Note: The date of the accident, June 7, 1983, was prior to the effective date of this act. However, under insurance coverage has recently become the subject of extensive judicial involvement in this State. The parties therefore seek adjudication of the statutory subrogation rights of underinsurers under this act.

[2] See Annotation, "Right to Recover Under Uninsured and Underinsured Motorist Insurance for Injuries Attributable to Joint Tort Persons, One of Whom is Insured," 24 A.L.R. 4th 63 (1983); Annotation, "Validity, Construction and Effect of `No-Consent-to Settlement' Exclusion Clauses in Automobile Insurance Policies," 18 A.L.R. 4th 250 (1982).

[3] No Fault and Uninsured Motorist Automobile Insurance (Matthew Bender 1985) at 30-16 et seq.

[4] Purola, "Automobile Insurance in New Jersey; the Issues," a staff report (Feb. 8, 1977) at 13.

[5] Report of Ad Hoc Committee to Study Insurance Reform of the Assembly Banking and Insurance Committee (January 3, 1979) at 15.

[6] Hentemann, "Underinsured Motorist Coverage: A New Coverage With New Problems," Insurance Counsel Journal (July 1983) at 365-366.
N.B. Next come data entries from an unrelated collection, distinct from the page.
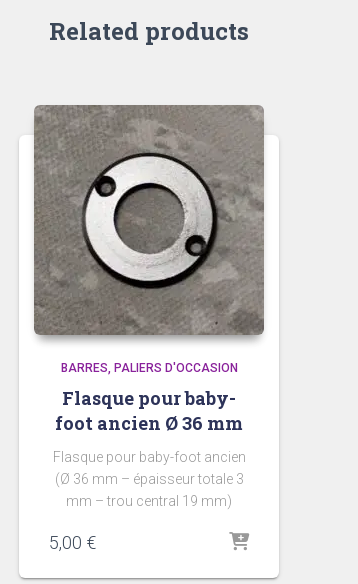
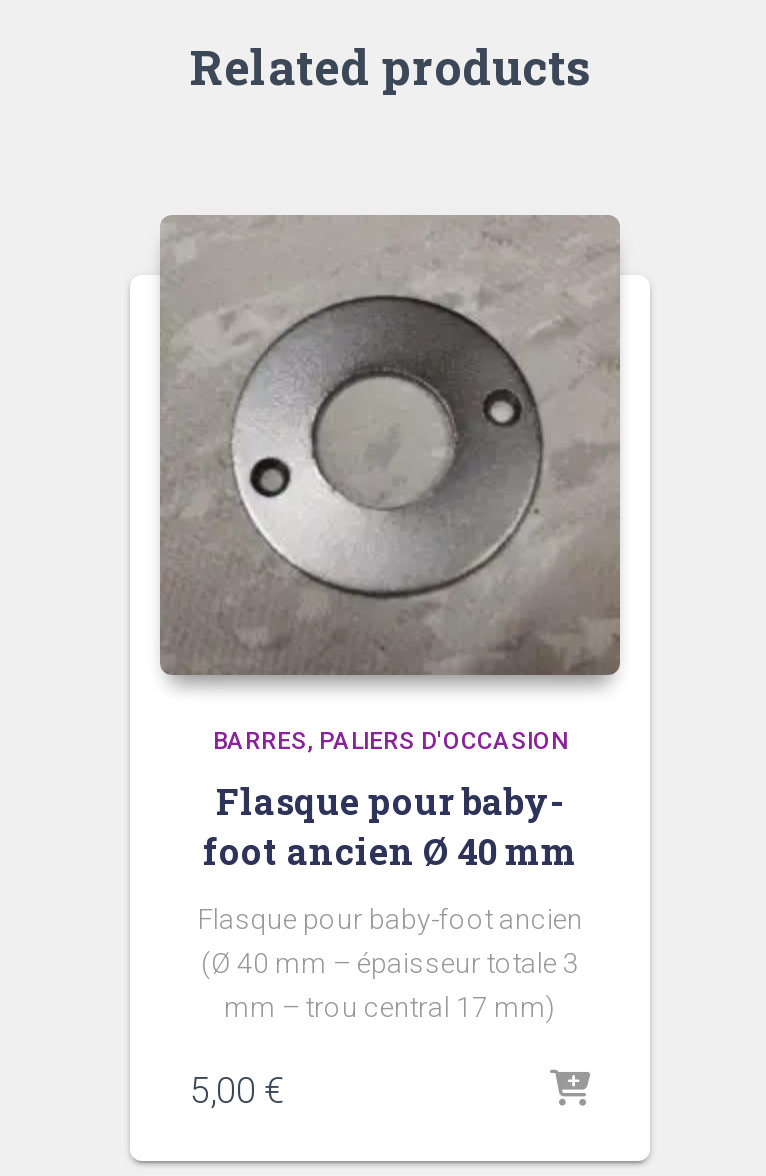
[35,106,263,334] [image] -> [160,215,620,675] [image]
[55,411,243,435] foot ancien Ø 36 mm -> [203,828,577,876] foot ancien Ø 40 mm
[54,471,244,487] (Ø 36 mm – épaisseur totale 3 -> [201,948,579,980] (Ø 40 mm – épaisseur totale 3
[66,493,232,509] mm – trou central 19 mm) -> [224,992,556,1024] mm – trou central 17 mm)

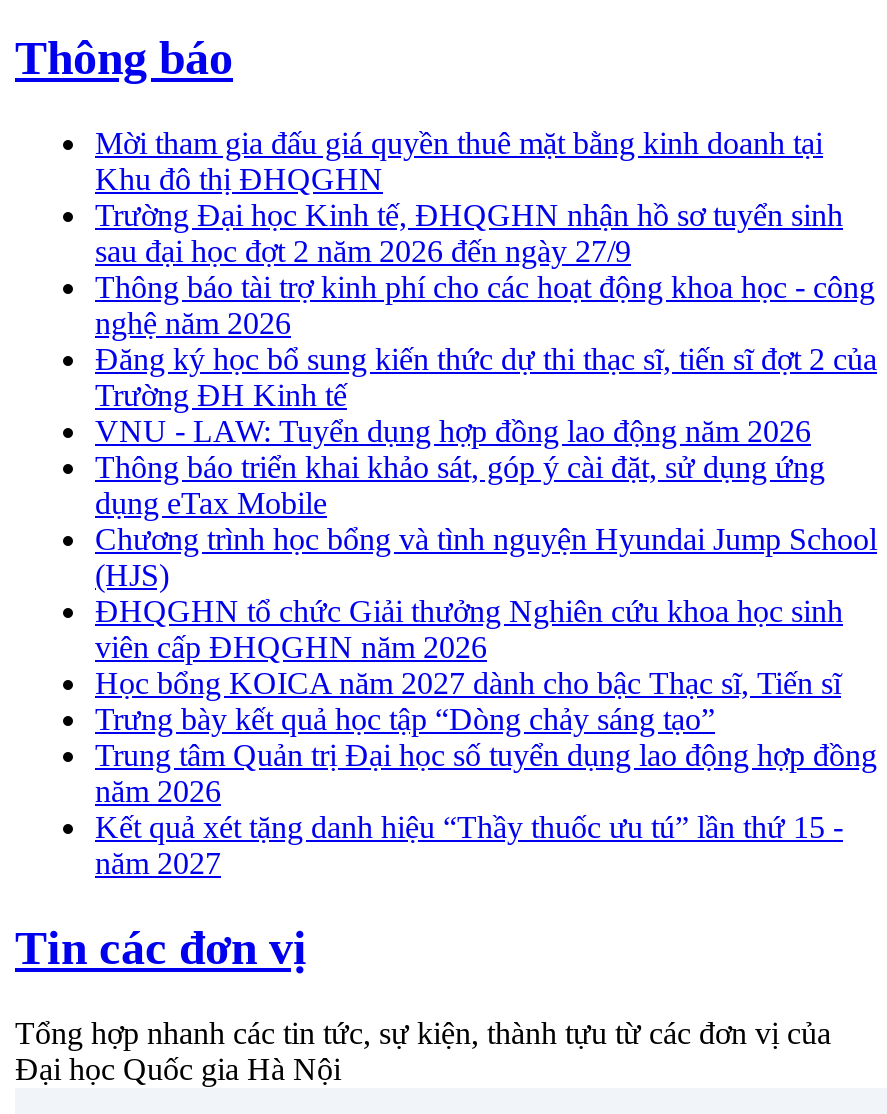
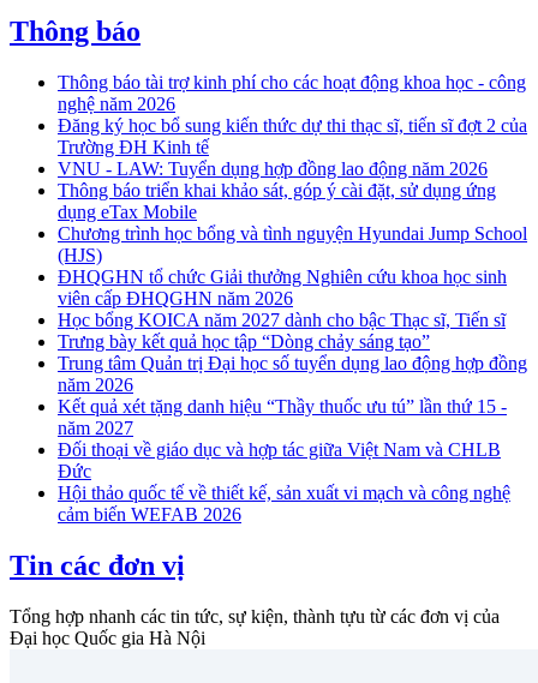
[95,126,843,268] Mời tham gia đấu giá quyền thuê mặt bằng kinh doanh tại | Khu đô thị ĐHQGHN | Trường Đại học Kinh tế, ĐHQGHN nhận hồ sơ tuyển sinh | sau đại học đợt 2 năm 2026 đến ngày 27/9 -> none
moved [95,270,877,880] -> [58,72,527,438]: Thông báo tài trợ kinh phí cho các hoạt động khoa học - công | nghệ năm 2026 | Đăng ký học bổ sung kiến thức dự thi thạc sĩ, tiến sĩ đợt 2 của | ... | Kết quả xét tặng danh hiệu “Thầy thuốc ưu tú” lần thứ 15 - | năm 2027
none -> [58,440,510,525] Đối thoại về giáo dục và hợp tác giữa Việt Nam và CHLB | Đức | Hội thảo quốc tế về thiết kế, sản xuất vi mạch và công nghệ | cảm biến WEFAB 2026

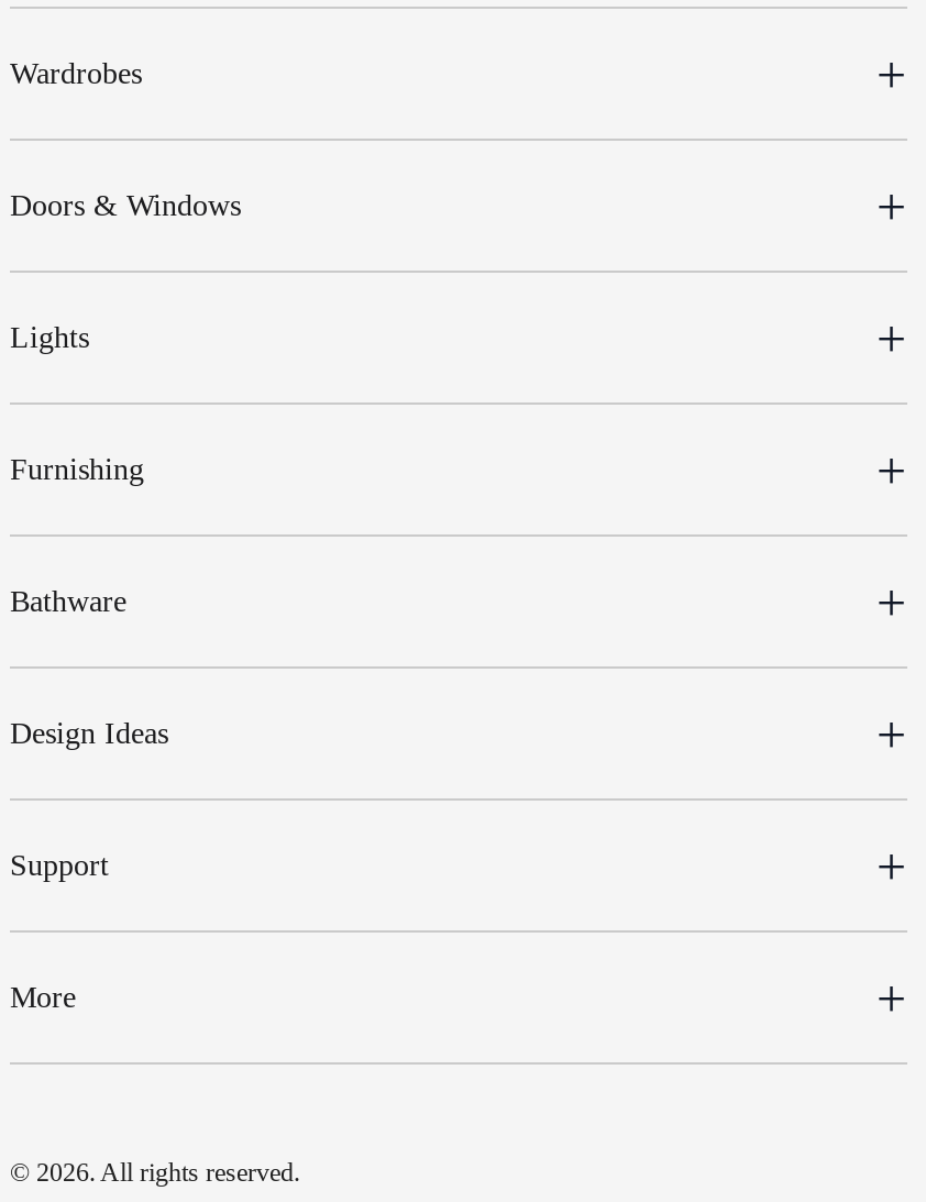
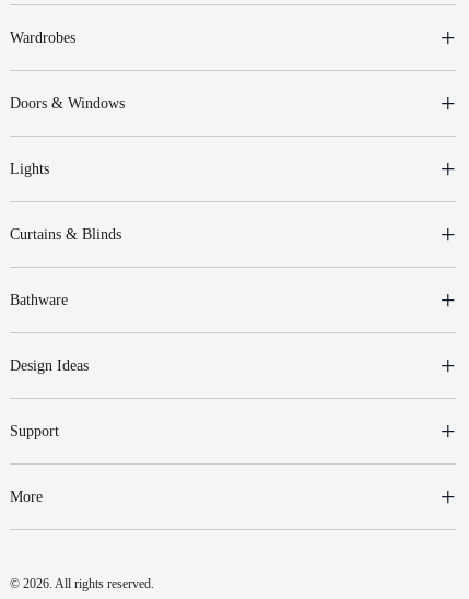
[10,453,144,486] Furnishing -> [10,226,121,243] Curtains & Blinds

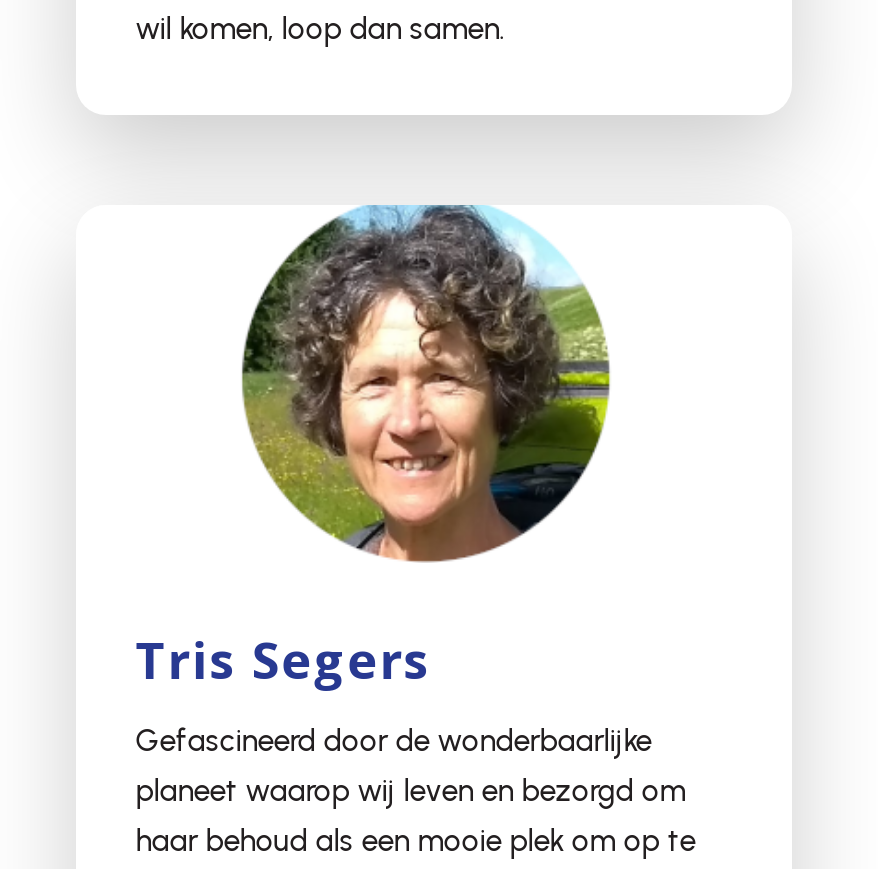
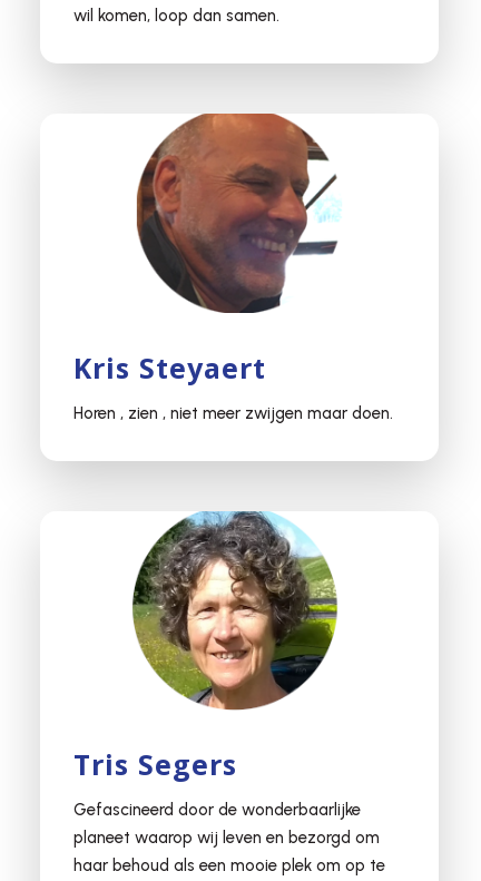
none -> [73,112,393,423] [image] | Kris Steyaert | Horen , zien , niet meer zwijgen maar doen.

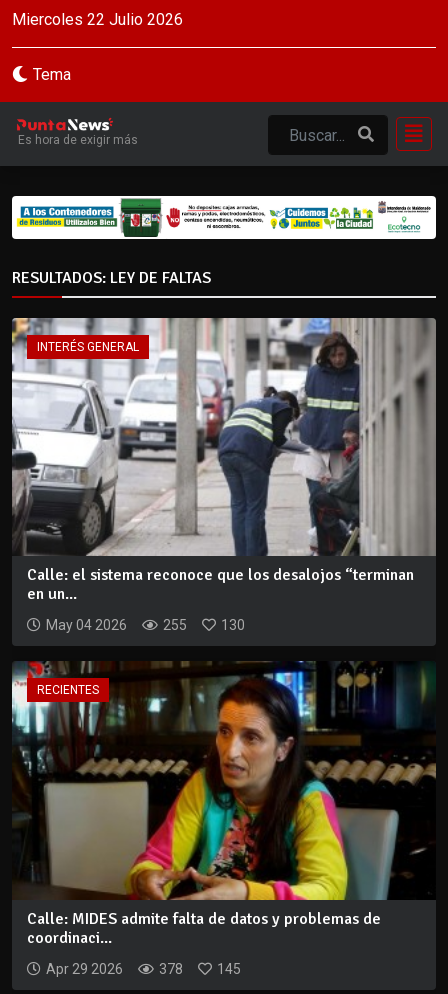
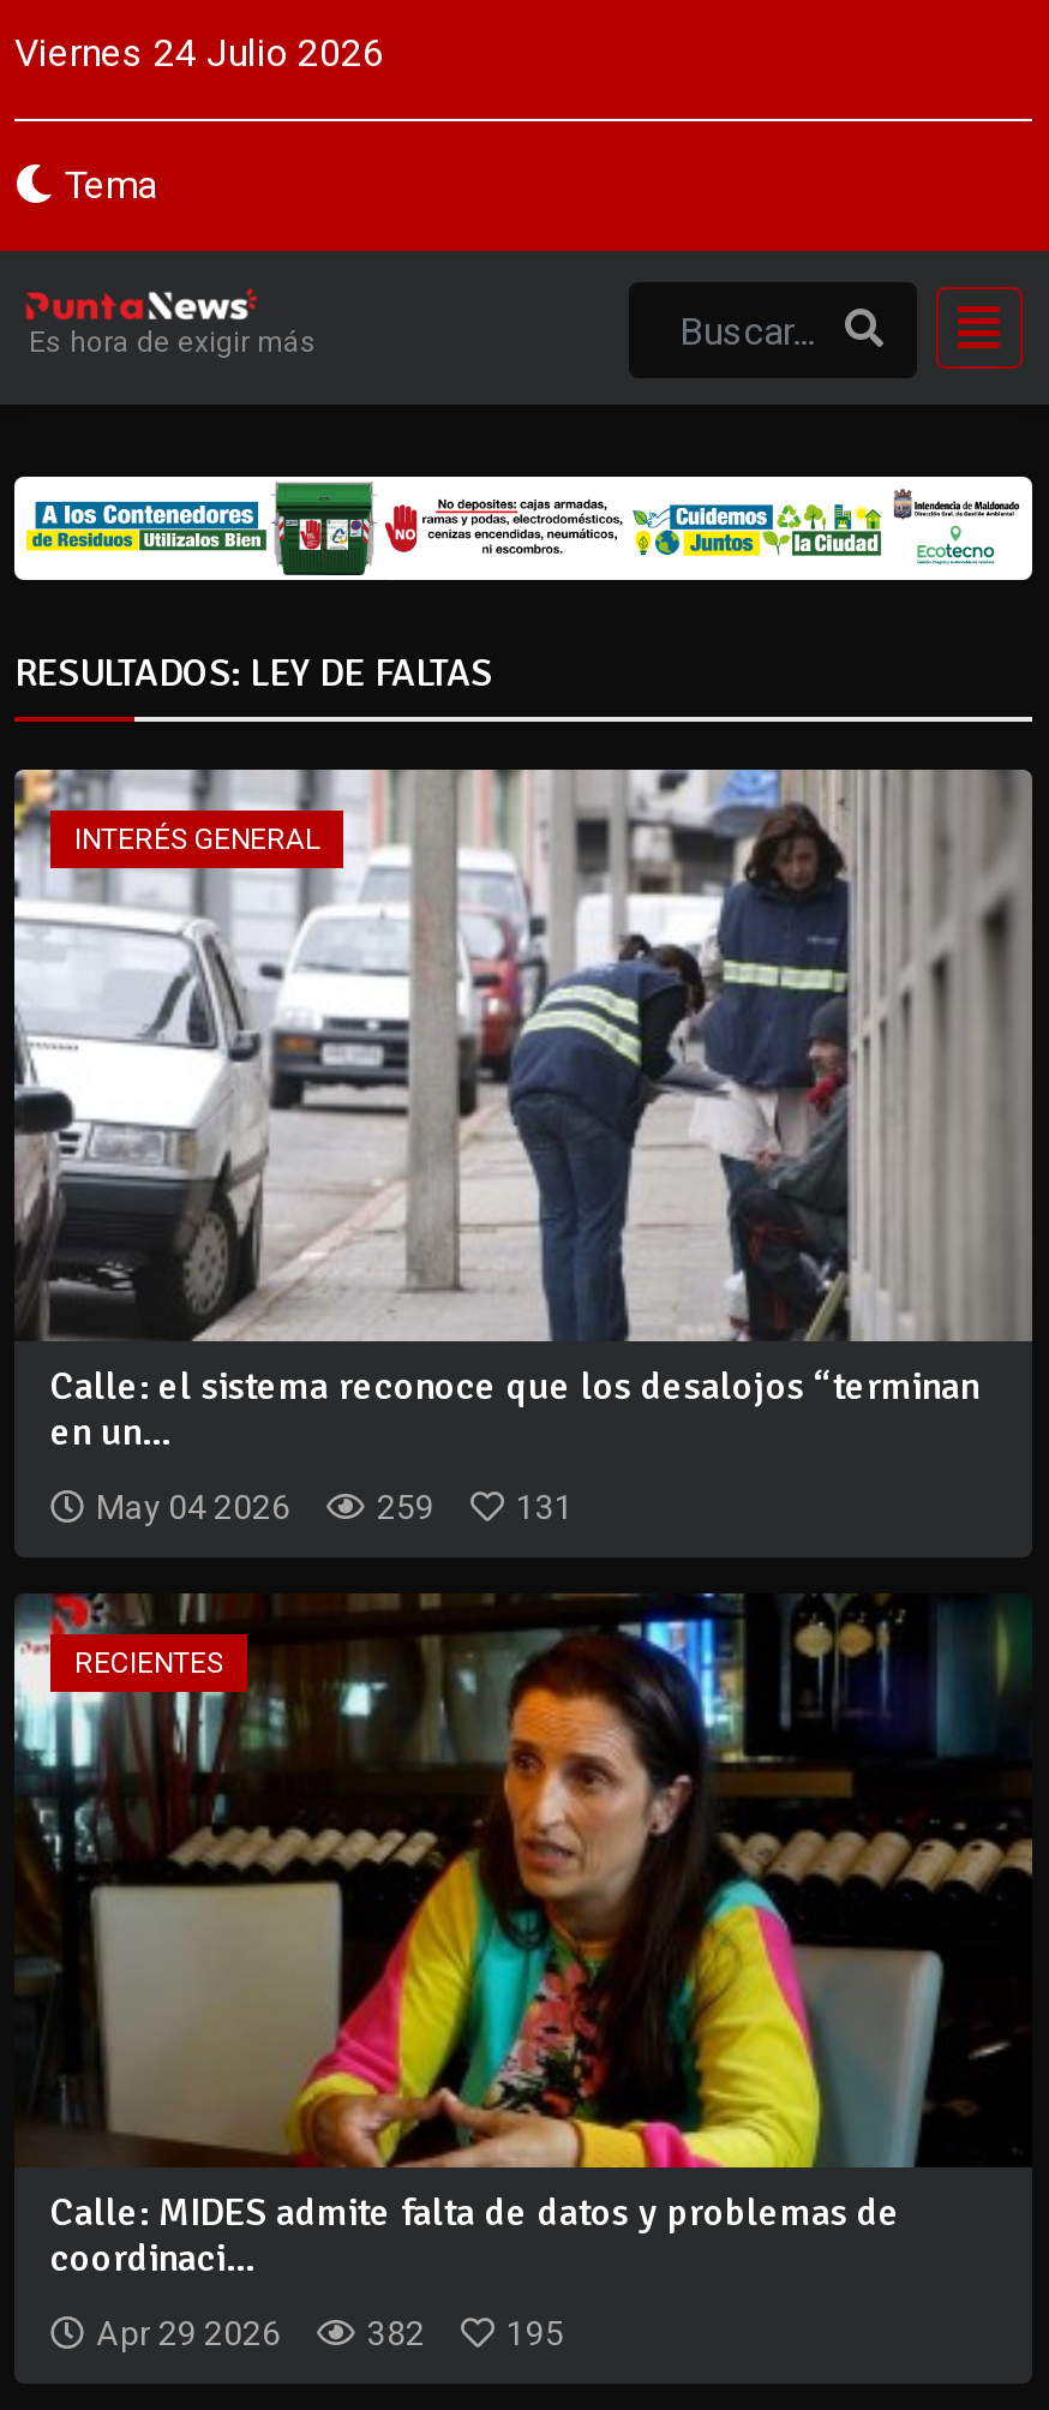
[12,10,183,29] Miercoles 22 Julio 2026 -> [14,30,384,76] Viernes 24 Julio 2026
[163,617,187,633] 255 -> [377,1488,434,1526] 259
[221,617,245,633] 130 -> [516,1488,574,1526] 131
[159,960,183,976] 378 -> [367,2313,425,2351] 382
[217,960,241,976] 145 -> [506,2313,564,2351] 195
[7] Baker, "UMC and UIM: New Era of Consumer Protection," New Jersey Lawyer (Spring 1985) at 23.

[8] L. 1972, c. 70. The "reform act" is the predecessor statute to the cost containment act. The cost containment act is built upon the foundations of the reform act and enhances coverage afforded to motorists.

[9] No Fault and Uninsured Motorist Automobile Insurance (Matthew Bender 1985) at 30-14.

[10] See footnote 7, supra.

[11] A legislative history checklist supplied by the state library indicates there are no committee statements available pertaining to the "cost containment act."

[12] See Statement of Senate Labor, Industry and Professions Committee. "Section 17 reflects the amendments contained in this bill by permitting an insurer paying personal injury protection benefits or medical expense benefits to recover such payment from a tortfeasor who failed to maintain the required ... coverage at that time of the accident."